What to look forward to
On Wednesday, the Consumer Price Index for February is set to be released. Economists expect consumer prices to remain flat for the month, which would bring year-over-year inflation down to 2.2 percent from January’s rate of 2.5 percent. This anticipated slowdown in headline inflation would be largely due to the drop in gas prices in February. The core inflation figure, which strips out the impact of volatile food and energy prices, is set to increase by 0.2 percent for the month and 2.3 percent on a year-over-year basis, matching January’s results.
Thursday will see the release of the Producer Price Index for February. Economists are forecasting a 0.1 percent decrease in headline producer prices for the month, which would lead to a 1.8 percent increase year-over-year. As was the case with consumer inflation, the large decline in gas prices in February is expected to be a headwind for producer inflation. Core producer inflation should increase by 0.2 percent during the month and 1.7 percent year-over-year, in line with January’s levels. Inflation has remained largely constrained despite 2019’s three interest rate cuts. Still, we’ll have to wait to see if the surprise 50 bps cut in March leads to faster inflation.
On Friday, the preliminary reading of the University of Michigan consumer confidence survey for March is set to be released. This measure of consumer confidence is expected to decline from 101 in February to 95 in March, due to fears over the coronavirus weighing heavily on consumers. The February reading for this index included responses through February 25, so the coronavirus had some impact on last month’s report. Given the escalating situation and the continued stock market volatility, March’s report will provide a more thorough view on the effect of the health crisis on consumer confidence.
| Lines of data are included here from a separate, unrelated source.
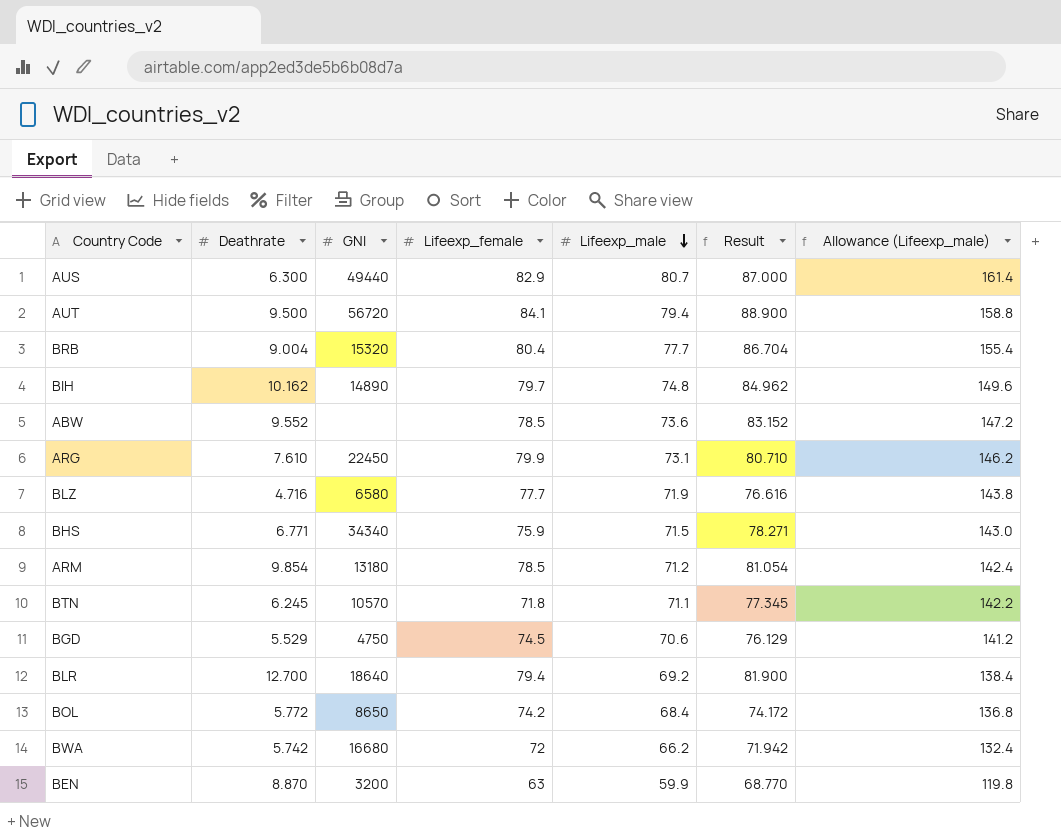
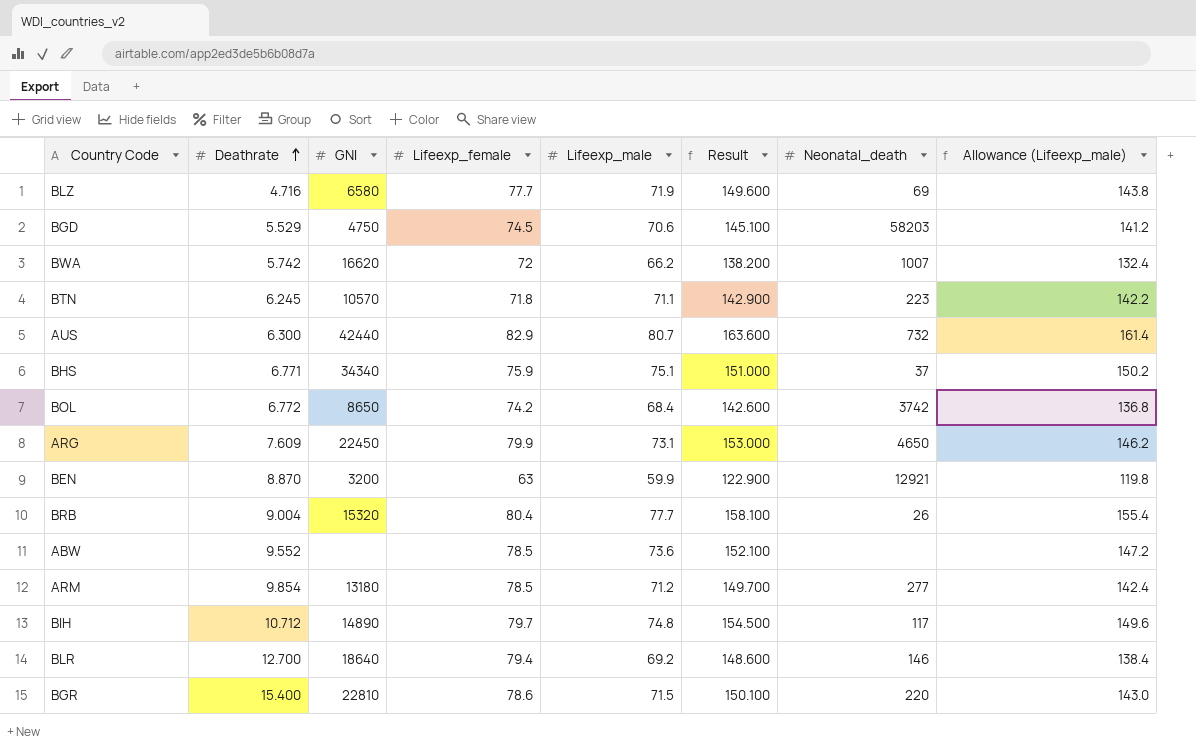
row order: Lifeexp_male descending -> Deathrate ascending
column Result | formula: [Deathrate] + [Lifeexp_male] -> [Lifeexp_female] + [Lifeexp_male]
column Neonatal_death | position: none -> 7
row AUT: 9.500 | 56720 | 84.1 | 79.4 | 88.900 | 158.8 -> none
BWA | GNI: 16680 -> 16620
AUS | GNI: 49440 -> 42440
BHS | Lifeexp_male: 71.5 -> 75.1
BHS | Allowance (Lifeexp_male): 143.0 -> 150.2
BOL | Deathrate: 5.772 -> 6.772
ARG | Deathrate: 7.610 -> 7.609
BIH | Deathrate: 10.162 -> 10.712
row BGR: none -> 15.400 | 22810 | 78.6 | 71.5 | 150.100 | 220 | 143.0

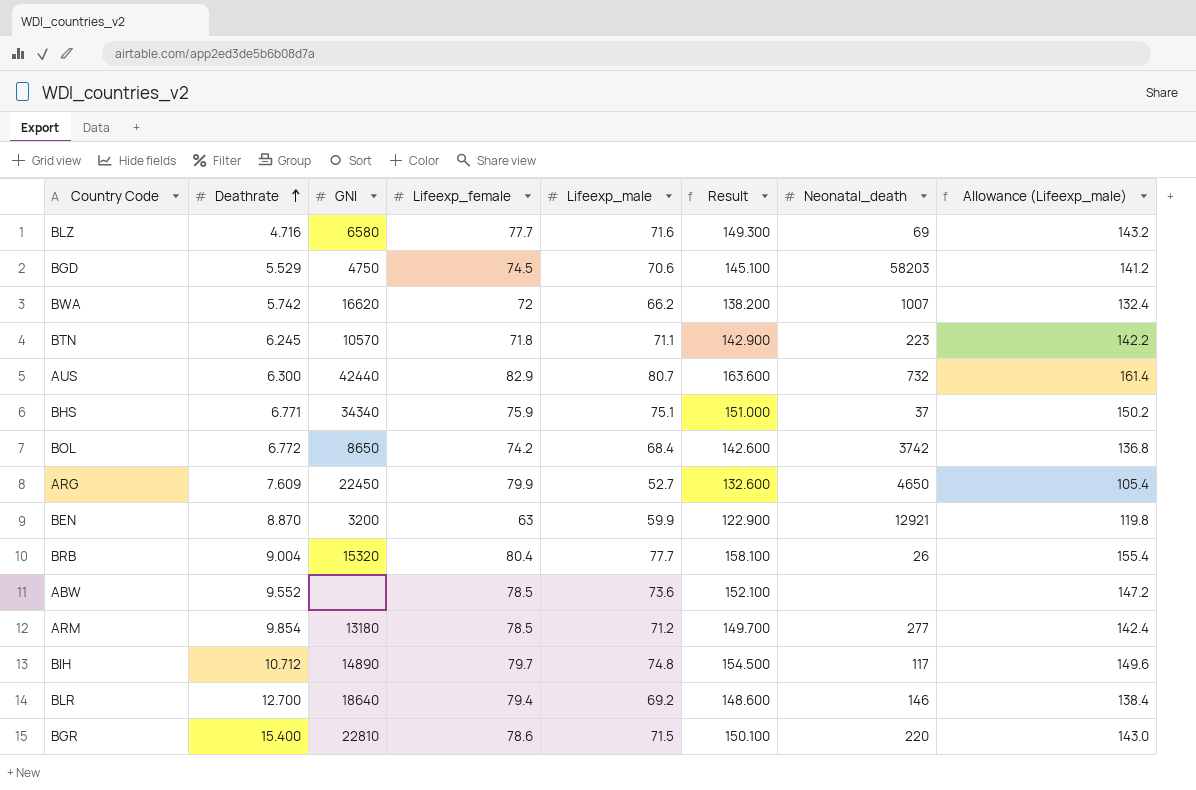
BLZ | Lifeexp_male: 71.9 -> 71.6
BLZ | Result: 149.600 -> 149.300
BLZ | Allowance (Lifeexp_male): 143.8 -> 143.2
ARG | Lifeexp_male: 73.1 -> 52.7
ARG | Result: 153.000 -> 132.600
ARG | Allowance (Lifeexp_male): 146.2 -> 105.4

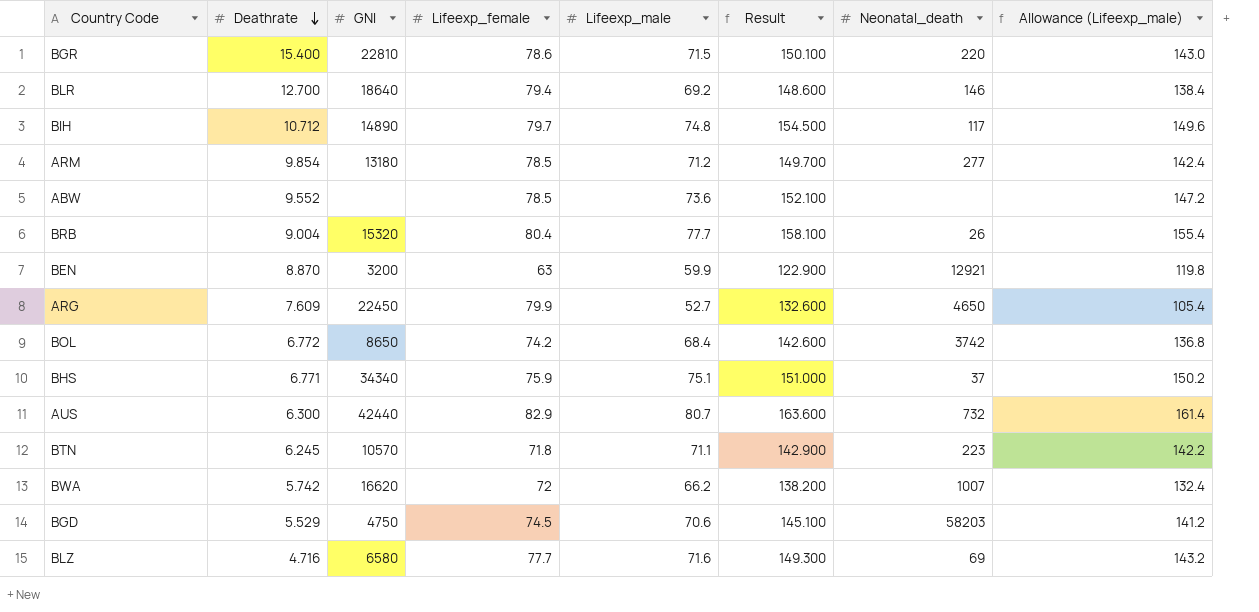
row order: Deathrate ascending -> Deathrate descending

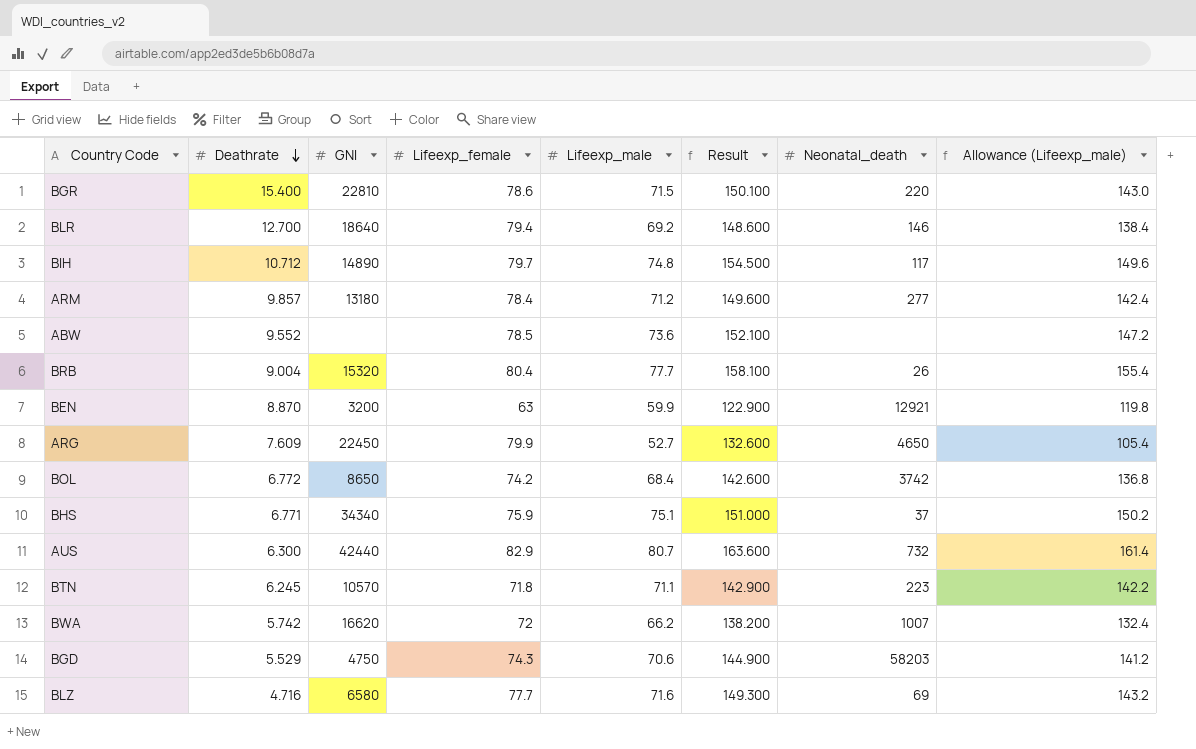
ARM | Deathrate: 9.854 -> 9.857
ARM | Lifeexp_female: 78.5 -> 78.4
ARM | Result: 149.700 -> 149.600
BGD | Lifeexp_female: 74.5 -> 74.3
BGD | Result: 145.100 -> 144.900

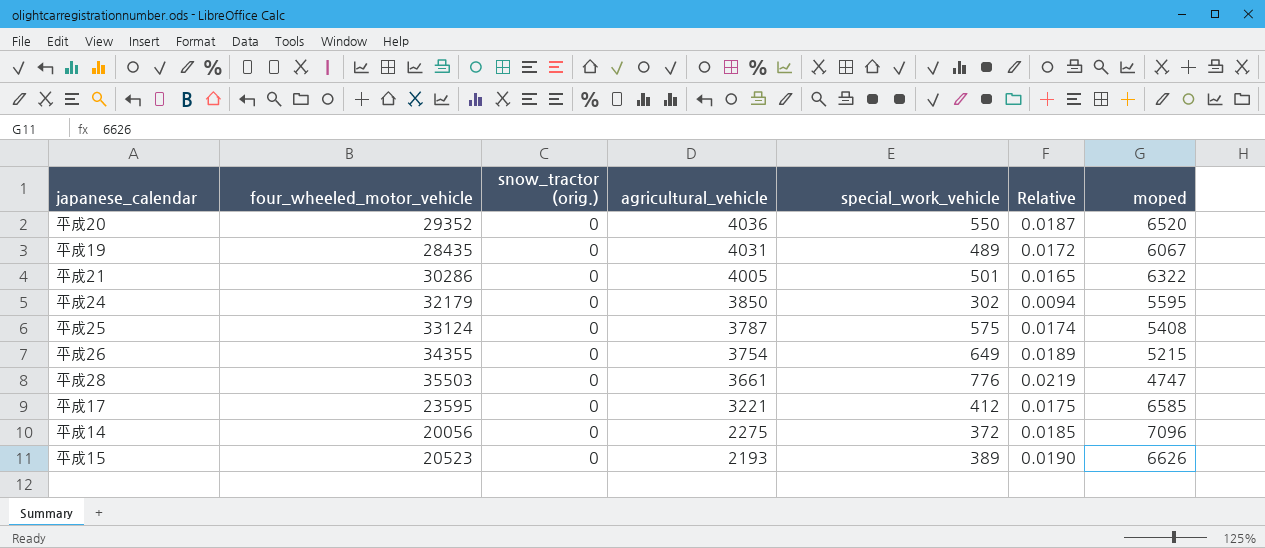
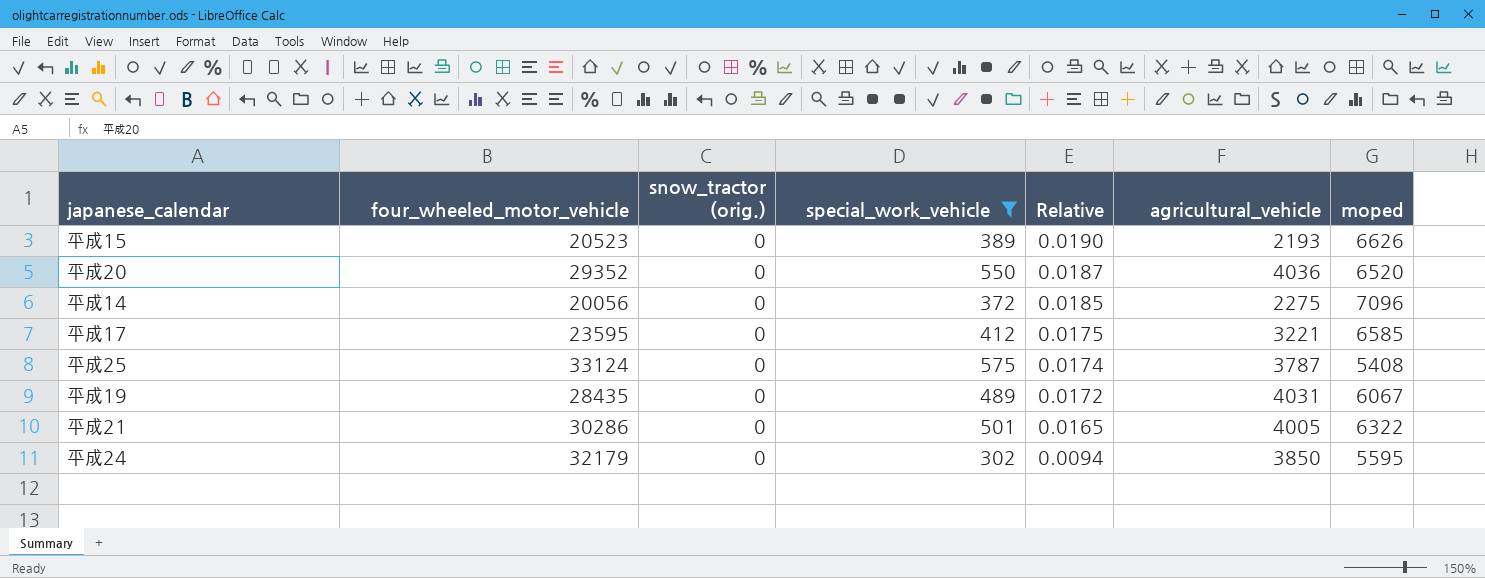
filter: none -> special_work_vehicle <= 575
row order: agricultural_vehicle descending -> Relative descending
column agricultural_vehicle | position: 4 -> 6

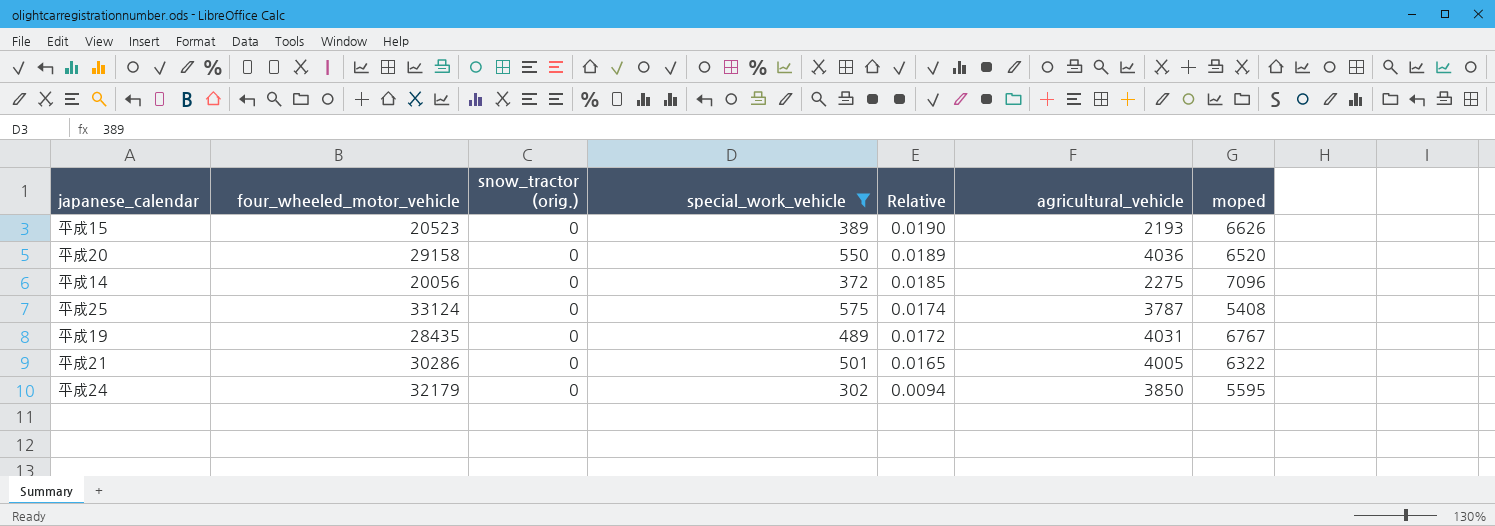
row 平成17: 23595 | 0 | 412 | 0.0175 | 3221 | 6585 -> none
平成20 | four_wheeled_motor_vehicle: 29352 -> 29158
平成20 | Relative: 0.0187 -> 0.0189
平成19 | moped: 6067 -> 6767

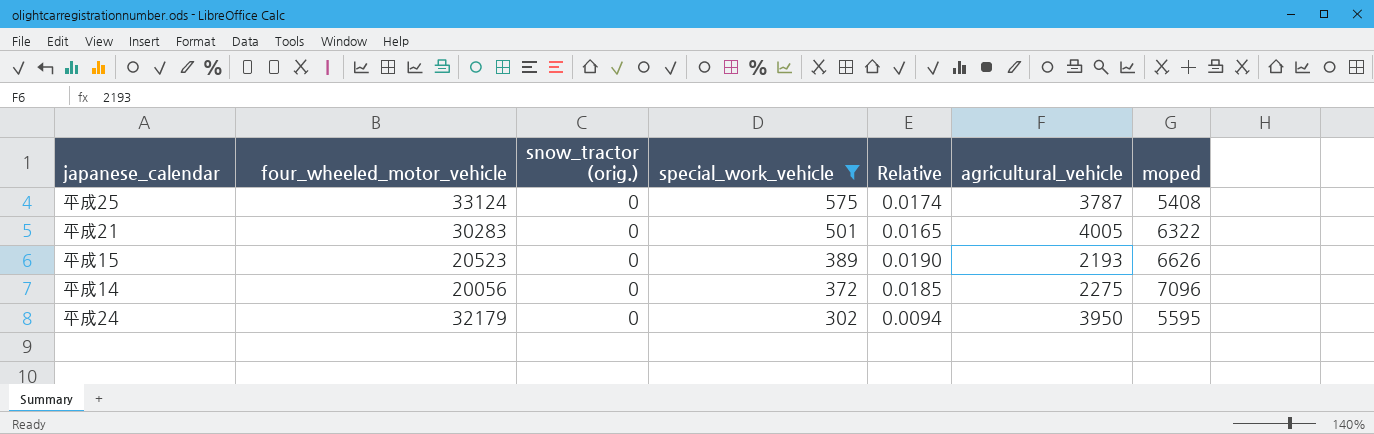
row order: Relative descending -> special_work_vehicle descending
row 平成20: 29158 | 0 | 550 | 0.0189 | 4036 | 6520 -> none
row 平成19: 28435 | 0 | 489 | 0.0172 | 4031 | 6767 -> none
平成21 | four_wheeled_motor_vehicle: 30286 -> 30283
平成24 | agricultural_vehicle: 3850 -> 3950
If the forecasts prove to be accurate, the index would still be well above the low of 89.8 seen in August 2019. So, while a drop would be disappointing, it would not necessarily indicate that consumer spending is expected to fall as swiftly as some economists fear. Rising confidence levels typically support faster spending growth, so it’s important to monitor this area of the economy. Consumer spending accounts for roughly two-thirds of all economic activity.
That’s it for this week—thanks for reading!